Soll ich zurückkommen und in einer alten Wohnung mit abblätternden Wänden sitzen und dann meinen Sohn um Geld bitten? Nein, ich werde arbeiten. Ich will Geld für mein Alter verdienen, Reparaturen durchführen, vielleicht einen Laden mit europäischen Produkten eröffnen. Und an Italien bin ich gewöhnt. Aber dieses Mal habe ich beschlossen, über Weihnachten nach Hause zu kommen. Serhii holte mich mit seiner Schwiegertochter Olga am Bahnhof ab.

Nach all diesen Jahren habe ich mich immer noch nicht an ihren Tonfall und ihre Augen gewöhnt. Sie ist ein Mädchen vom Lande, was nicht heißen soll, dass sie reich oder verwöhnt ist. Aber ihre Manieren… als ob sie die Klügste wäre und ich nur ein Diener für sie. Sie geht wie eine Königin, mit einer Krone, vielleicht, um Platz zu machen. Ich habe alles für den Feiertag vorbereitet, wie in alten Zeiten: Knödel, gefülltes Kraut, Kutia, Fisch, Donuts.

Ich habe einige Geschenke aus Italien mitgebracht, damit die Kinder etwas Leckeres probieren können. Obwohl ich 12 Stunden im Bus verbracht habe, bin ich doch noch an den Herd gekommen. Zu Hause habe ich auch mit einer Generalreinigung begonnen und beschlossen, dass ich die Möbel erneuern muss. Als wir uns zum Abendessen setzten, um eine Pause einzulegen, beschloss ich, die Frage zu stellen, die mich schon das zweite Jahr in Folge quälte – die Frage nach Enkelkindern.

„Einige meiner Freunde passen bereits auf die Kinder auf, und ich warte immer noch auf Familienzuwachs. Die Zeit wird ja immer knapper, ich will auf Enkelkinder warten“, fragte ich behutsam. Sie schaute auf und antwortete, kaum ein Lächeln unterdrückend: „Und wann kaufst du uns eine eigene Wohnung? Ich erstarrte, den Löffel in der Hand. „Was hast du gesagt?“, fragte ich noch einmal und traute meinen Ohren nicht. “Alles, was du gehört hast. Wir sind bereits in einer Mietwohnung eingepfercht. Vielleicht könntest du uns bei der Wohnungssuche helfen, anstatt nach den Kindern zu fragen?“, fügte sie herausfordernd hinzu.

– „Ich soll euch also eine Wohnung kaufen?“ Ich konnte es nicht mehr ertragen. Serhii beschloss zu intervenieren: „Mama, Olja hat nur einen Scherz gemacht. Du hast das falsch verstanden.“ – Ein Scherz? „Das ist ein guter Witz“, sagte sie und stellte ihren Teller ab, ‚sie deutet es selbst an: ‘Wenn du deinem Sohn ein Auto gekauft hast, solltest du deiner Schwiegertochter eine Wohnung kaufen. „Hat sie nicht schon genug für dich aufgegeben, Sergej?

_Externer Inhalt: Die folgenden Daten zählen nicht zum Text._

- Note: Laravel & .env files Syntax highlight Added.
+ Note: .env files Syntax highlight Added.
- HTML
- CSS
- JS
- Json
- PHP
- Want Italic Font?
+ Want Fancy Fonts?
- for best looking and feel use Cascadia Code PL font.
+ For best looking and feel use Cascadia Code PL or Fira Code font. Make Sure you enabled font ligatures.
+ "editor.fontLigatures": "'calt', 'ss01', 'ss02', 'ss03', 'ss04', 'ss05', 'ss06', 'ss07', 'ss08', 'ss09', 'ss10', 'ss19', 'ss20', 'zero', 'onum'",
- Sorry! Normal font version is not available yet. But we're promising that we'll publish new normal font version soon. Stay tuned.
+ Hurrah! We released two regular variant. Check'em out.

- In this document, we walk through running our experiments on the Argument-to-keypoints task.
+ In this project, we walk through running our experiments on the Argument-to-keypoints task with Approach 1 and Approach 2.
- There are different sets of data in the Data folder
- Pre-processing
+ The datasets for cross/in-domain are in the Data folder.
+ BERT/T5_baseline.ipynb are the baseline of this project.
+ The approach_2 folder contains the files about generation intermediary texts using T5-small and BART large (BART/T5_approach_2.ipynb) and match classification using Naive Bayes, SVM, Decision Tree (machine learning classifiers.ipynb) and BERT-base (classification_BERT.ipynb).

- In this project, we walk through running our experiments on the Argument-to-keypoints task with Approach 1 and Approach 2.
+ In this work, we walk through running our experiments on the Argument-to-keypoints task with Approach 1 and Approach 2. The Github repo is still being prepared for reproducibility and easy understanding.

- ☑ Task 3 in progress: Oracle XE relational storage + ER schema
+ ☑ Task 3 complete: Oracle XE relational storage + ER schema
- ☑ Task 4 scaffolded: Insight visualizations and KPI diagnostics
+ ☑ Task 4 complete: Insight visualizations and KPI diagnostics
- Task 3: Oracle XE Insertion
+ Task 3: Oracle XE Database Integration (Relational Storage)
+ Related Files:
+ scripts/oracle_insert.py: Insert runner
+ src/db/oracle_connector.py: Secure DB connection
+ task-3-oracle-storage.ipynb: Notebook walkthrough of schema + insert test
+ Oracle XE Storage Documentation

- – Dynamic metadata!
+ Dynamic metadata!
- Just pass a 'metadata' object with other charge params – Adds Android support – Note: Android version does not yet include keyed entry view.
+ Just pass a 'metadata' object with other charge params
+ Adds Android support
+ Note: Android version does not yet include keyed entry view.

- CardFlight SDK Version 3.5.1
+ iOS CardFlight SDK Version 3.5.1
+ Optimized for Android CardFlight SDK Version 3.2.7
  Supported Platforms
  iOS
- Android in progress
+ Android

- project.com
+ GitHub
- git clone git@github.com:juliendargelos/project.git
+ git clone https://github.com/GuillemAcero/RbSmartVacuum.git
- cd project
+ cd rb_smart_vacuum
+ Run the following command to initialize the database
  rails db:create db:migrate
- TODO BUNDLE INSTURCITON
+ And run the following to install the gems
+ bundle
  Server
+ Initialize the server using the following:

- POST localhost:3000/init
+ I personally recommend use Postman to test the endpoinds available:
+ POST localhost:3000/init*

Hast du die Nächte nicht durchgeschlafen, hast du nicht deine Gesundheit verloren? Olja blieb dabei: „Na ja, du amüsierst dich in Italien.“ „Also muss ich weiter ackern, damit du es hier bequem hast? Vielleicht kaufst du auch meine Enkelkinder als Wohnung? Mein Sohn versuchte, den Konflikt zu entschärfen: „Genug, ihr beiden! Mama, du bist zu Weihnachten hergekommen, nicht um zu streiten. Aber die Stimmung für die Feiertage war schon verdorben. Meine Schwiegertochter ging trotzig in ein anderes Zimmer und knallte die Tür laut zu. Ich blieb am Tisch sitzen und sah meinen Sohn an.

„Wirst du jetzt schweigen?“, fragte ich. ‚Mama, lass uns jetzt nicht reden‘, antwortete er leise. In dieser Nacht konnte ich nicht schlafen. In meinem Kopf kreisen die Gedanken: Für wen lebe ich? Warum höre ich, nach allem, was ich getan habe, solche Worte? Ich brauche nichts mehr von ihnen. Ich wollte nur, dass meine Schwiegertochter dankbar ist. Ich wollte, dass mein Sohn eine normale Familie hat, in der man mich respektiert und nicht wie einen Geldautomaten behandelt. Wie soll ich mit meinem Leben weitermachen? Vielleicht sollte ich zurück nach Italien gehen, etwas Geld für mich selbst verdienen und sie leben lassen, wie sie wollen?